Where to now is the question after a massive strike by local government workers here in Britain. I attended a rally where some 200 to 300 union workers turned up to lobby the local councillors over low pay and their national pay campaign. Nationally the one-day strike where over a million people walked out was the largest strike in 20 years. The mood of the strikers was united but ironically, though a trade union official who spoke paid tribute to the large number of women strikers (650,000 out of one million), not a single woman had been given the mike or the platform. There were the usual handful of socialist paper-sellers but the dead hand of official unionism made it feel that the members were just a stage army. At one point one of the leaders asked the strikers to come together. Like a flash, there were exchanges between the strikers, management and the councillors.

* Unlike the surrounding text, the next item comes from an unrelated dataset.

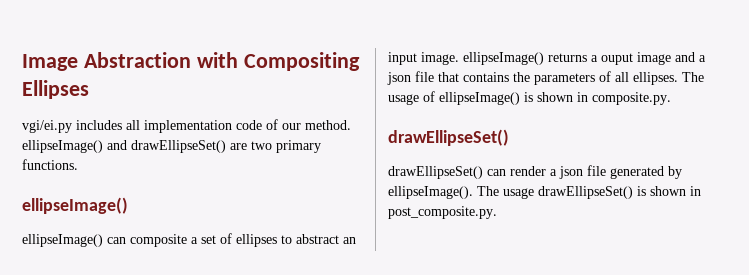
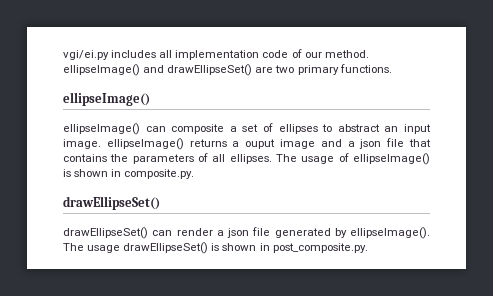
[22,52,360,71] [22,80,89,99] Image Abstraction with Compositing Ellipses // -> (63, 55) none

As I left, a small detachment of police marched past me on the road. It seemed to me that the government had been preparing for this strike, since the police had been given their pay rises and promised more of everything. The councillors receive allowances of 20,000 pounds plus expenses and pensions. The average wage of local authority workers is between 5,000 to 10,000 pounds, with women as usual in the lowest pay bracket. The future will depend on the extent that activists and union members actually run the dispute. Will we see only a cozy deal between New Labour and the trade union leaders or a little more respect and dignity at work?

--Patrick Duffy, England

CRIMINAL INJUSTICE SYSTEM

Today (July 31) the Inglewood police issued a warrant for Neilson Williams. On June 23 he was beaten so badly he was unconscious for three days and there is a witness to his beating by J. Morse—the same cop who was seen on tape slamming Donovan Jackson’s head on the hood of a police car. Williams was not charged with any crime until today, after he filed charges against the Inglewood police. Now consider that today another Black man was released from prison in St. Louis, Missouri after 18 years for a rape he did not commit. He had been trying to get the DNA tests done for the last eight years, but had been blocked at every turn. Someone has to answer where is the justice for Blacks and Browns and the poor in this country? Something has to change now.

--Angry, Los Angeles


I enjoy reading N&L very much. I have learned a lot about some of the problems in other countries as well as this one. It seems the whole world is against the poor, no matter what color we are. I was poor and white from Maine, which is not as bad as being poor and Black in the South. But it’s close. I was picked out because we were poor, just so the cops would have someone to beat.

--Prisoner, Maine


I am incarcerated at the Supermax prison at Tamms. We are in our cells 23 hours a day, alone in a 7-by-12-foot cell. To see what we’re going through you’d have to lock yourself in a bathroom for 12 years and see how it affects the mind. Yet when I was reading your newspaper it made me feel like I have some hope in getting others to see I am innocent of the crimes I was charged with.

--C.F., Tamms, Illinois


LIBERATION FOR AFGHAN WOMEN?

An article in the SAN FRANCISCO CHRONICLE reported that since the “liberation” of Afghanistan from the Taliban, dozens of young women have chosen death by self-immolation in order not to be sold by their families to the highest bidder. One 14-year-old burned herself to death last month after her family sold her to a 60-year-old man. The “dowries” offered reach $10,000 to $15,000. According to “observers” women are not self-sufficient and “agree to be married off at an early age.” I don’t understand how much more strongly you can express your disagreement than by taking your own life!

All the recent news is testimony to how little the “liberated” interim government, created by the U.S. and UN, actually liberated. The work of RAWA, which recognizes women as human beings, and whose stories you have covered, stands in sharp contrast against any military solution to the problems of liberation.